Het hof stelt voorop dat vóór 1 juli 2015 voor de toets voor opvolgend werkgeverschap het banden-criterium gold; vanaf 1 juli 2015 geldt het nieuwe criterium ex artikel 7:668a lid 2 BW. In het verlengde daarvan is deze – ruimere – maatstaf voor opvolgend werkgeverschap ook opgenomen voor de zogenoemde Ragetlie-regel. Werknemer heeft gesteld dat het verkoopwerk telkens het overgrote deel uitmaakte van zijn functie en dagelijkse werkzaamheden. Hij had bij vennootschap 5 een enkele coördinerende taak, maar die was binnen zijn takenpakket en dagelijks werk beperkt. Het eigenlijke werk was verkoopwerk, aldus werknemer. Volgens werkgeefster verschilden de functies van werknemer in die zin dat hij in zijn laatste functie alleen verkoopwerkzaamheden heeft moeten verrichten, terwijl hij in de functie daarvoor bij vennootschap 5 ook was belast met de indeling en prestentatie van zijn afdeling. Het hof overweegt als volgt. Tussen partijen is niet in geschil dat werknemer zowel bij de vennootschap 5 als bij werkgeefster vrijwel dezelfde werkzaamheden heeft verricht. In beide gevallen betrof het de verkoop van kleding in een kledingwinkel behorende tot werkgevers groep. Het betoog van werkgeefster dat werknemer als afdelingschef bij vennootschap 5 er ook voor moest zorgen dat de afdeling er optimaal uitzag voor het winkelend publiek en om die reden zijn collega’s op de afdeling aanstuurde, terwijl hij in zijn laatste functie alleen verkoopwerkzaamheden verrichtte, baat haar niet. Ook met inachtneming van dit verschil is naar het oordeel van het hof sprake van arbeidsovereenkomsten die wezenlijk dezelfde vaardigheden en verantwoordelijkheden eisten, namelijk de verkoop van kleding. Uit het voorgaande volgt dat de laatste twee werkgevers redelijkerwijze geacht moeten worden ten aanzien van de verrichte arbeid elkaars opvolger te zijn. Dit betekent dat de arbeidsovereenkomst voor bepaalde tijd niet van rechtswege is geëindigd.
Gevolgen voor vergoedingen
Hoewel werkgeefster heeft betoogd dat de brief van 12 juli 2017 slechts een aanzegging inhield, moet deze brief volgens het hof worden gezien als een opzegging van de arbeidsovereenkomst. Werkgeefster is hierdoor de gefixeerde schadevergoeding op basis van vier maanden opzegtermijn verschuldigd; tegen deze termijn is geen grief gevoerd.
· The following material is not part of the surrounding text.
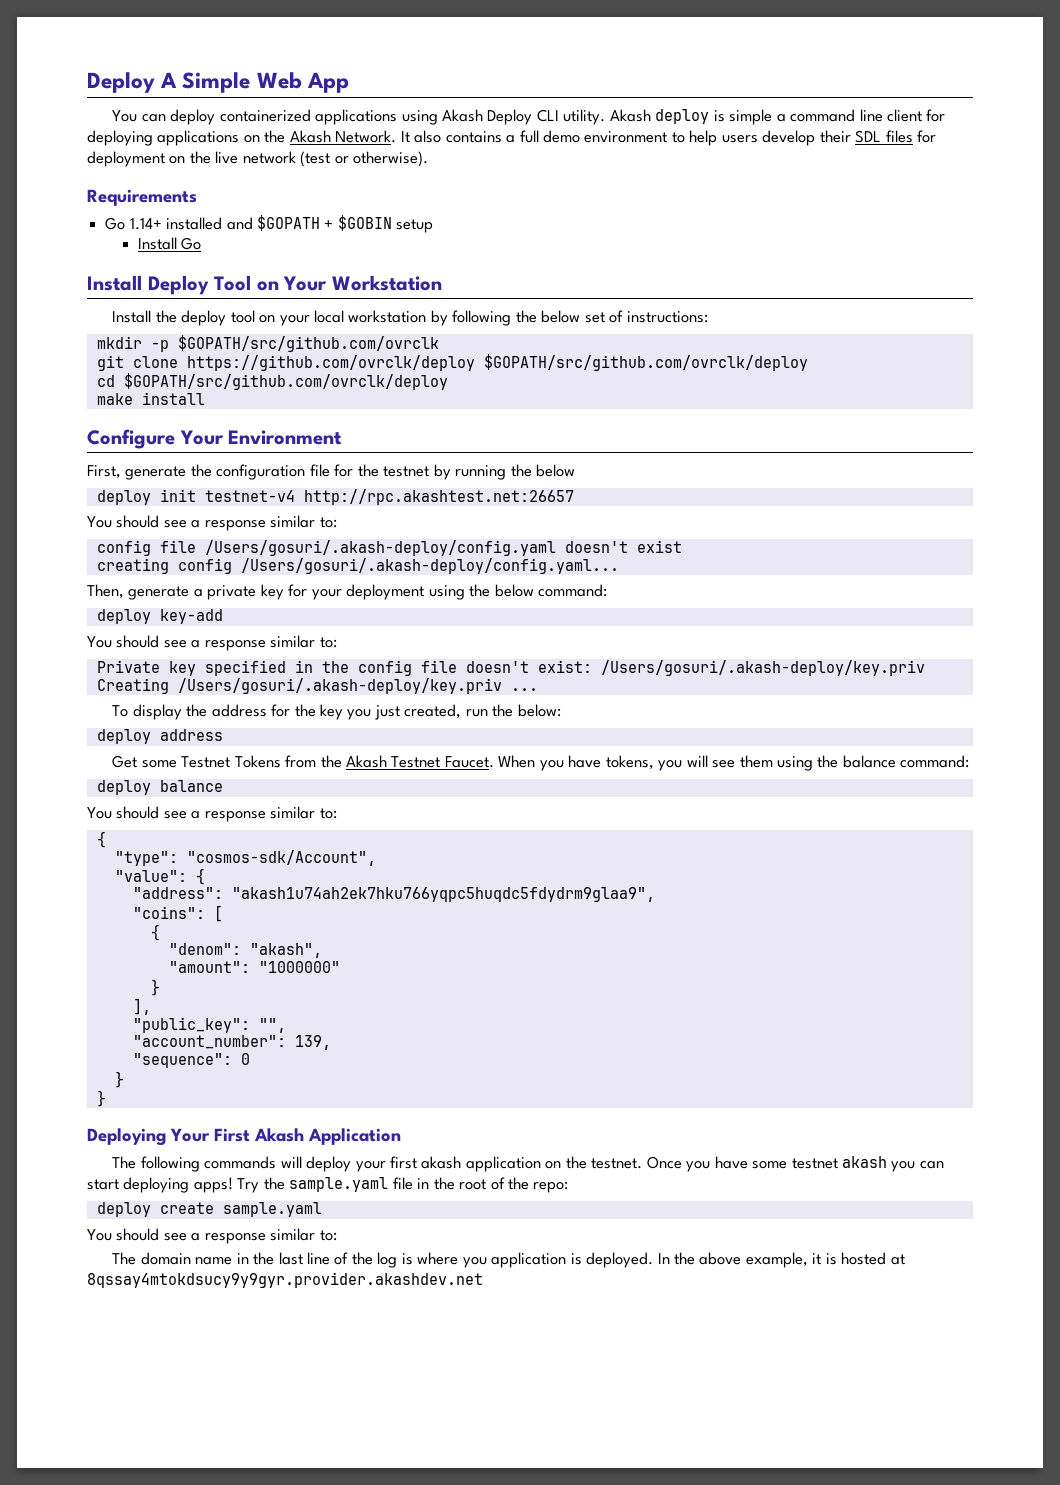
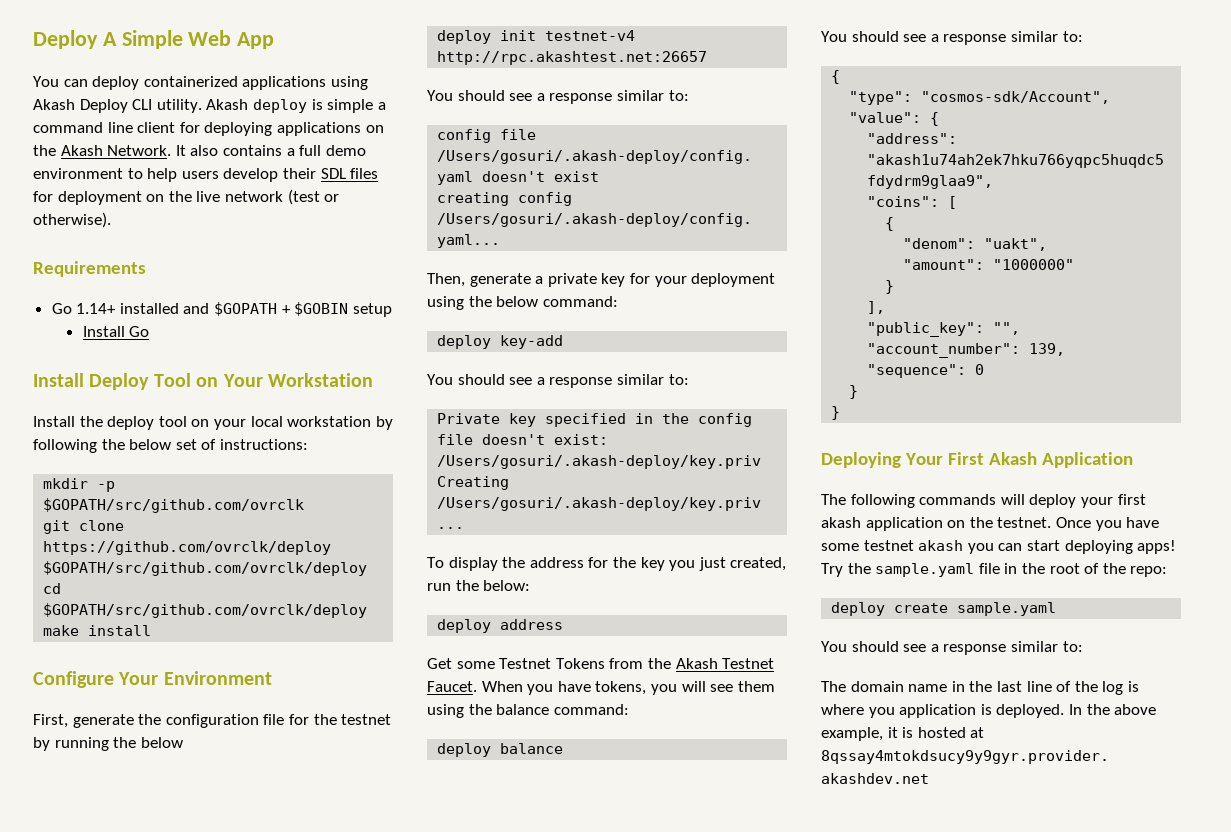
- "denom": "akash",
+ "denom": "uakt",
Werknemer heeft gesteld dat de transitievergoeding berekend moet worden op basis van zijn dienstverband vanaf 2001. Volgens hem is hij in de loop der jaren enkele keren van filiaal en functie gewisseld, maar verschilden de functie-inhoud en de tot de functie behorende werkzaamheden niet ingrijpend van elkaar. In alle functies en winkels stond het verkoopwerk centraal en was dat veruit de belangrijkste taak. Naar het oordeel van het hof heeft werkgeefster onvoldoende betwist dat sprake was van wezenlijk dezelfde vaardigheden en verantwoordelijkheden. Dat betekent dat tussen de werkgevers van werknemer vanaf 2001 tot en met 2017 zodanige banden hebben bestaan, dat het door hen opeenvolgend verkregen inzicht in de hoedanigheid en geschiktheid van werknemer in redelijkheid telkens aan elkaar moet worden toegerekend. Het betoog van werkgeefster dat de werkgeverswisseling in 2006 niet kan meetellen vanwege het faillissement van de vennootschap 3 wordt verworpen. Uit artikel 7:673 lid 4 sub b BW volgt dat bij de berekening van de duur van de arbeidsovereenkomst voorgaande arbeidsovereenkomsten onder omstandigheden meetellen. Daarbij is niet bepaald dat een breuk geldt na een arbeidsovereenkomst die is geëindigd vanwege een faillissement.